Dear Ijeawele, or a Feminist Manifesto in Fifteen Suggestions Summary
Chimamanda Adichie Ngozi’s book Dear Ijeawele, or a Feminist Manifesto in Fifteen Suggestions, perfectly sums up how to go about fulfilling the task of raising a feminist child.
Adichie begins the book by explaining how a few years ago a good friend of hers asked her how to raise her baby girl as a feminist. She confesses that her first thought was that she had no clue and that it was a mammoth task when in fact she has spoken about feminism and helped to baby sit her nephews and nieces.
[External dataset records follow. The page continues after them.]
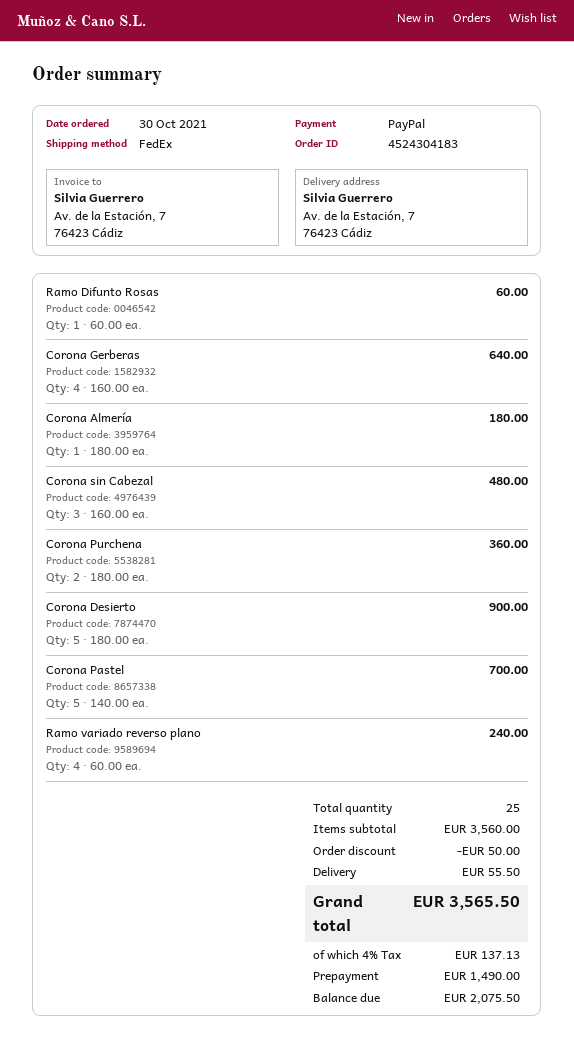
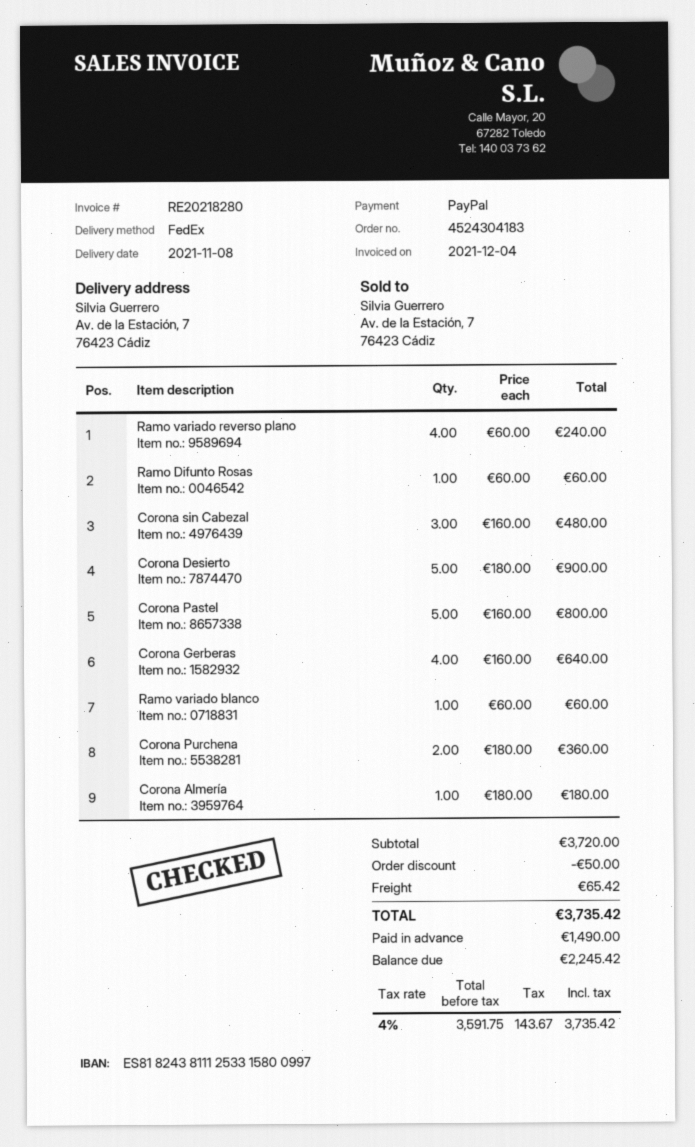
Corona Pastel: 5 x 140.00 = 700.00 -> 5 x 160.00 = 800.00
Ramo variado blanco: none -> 1 x 60.00 = 60.00
subtotal: 3560.00 -> 3720.00
shipping: 55.50 -> 65.42
tax: 4% = 137.13 -> 4% = 143.67
total: 3565.50 -> 3735.42
balance: 2075.50 -> 2245.42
Through this she had done a lot of observing and listening. With that realisation, she then proceeded to write her friend a letter and this little uplifting, insightful manual is a version of that letter. Now a mother herself, she realises and values the importance of trying your best to raise children that value the importance of creating a fairer world for all.
This little book although short and sweet sends a powerful message that is timely particularly in this age of key figures such as Donald Trump, Harvey Weinstein and many more implicated for failing to create environments and a world in which women and men are equal and treated with respect. Adichie argues that these behaviours and failure to protect individuals does not stem from what children are taught in school, domestic violence and rape crises or the fact that mainly men sign legislation on issues that affect only women.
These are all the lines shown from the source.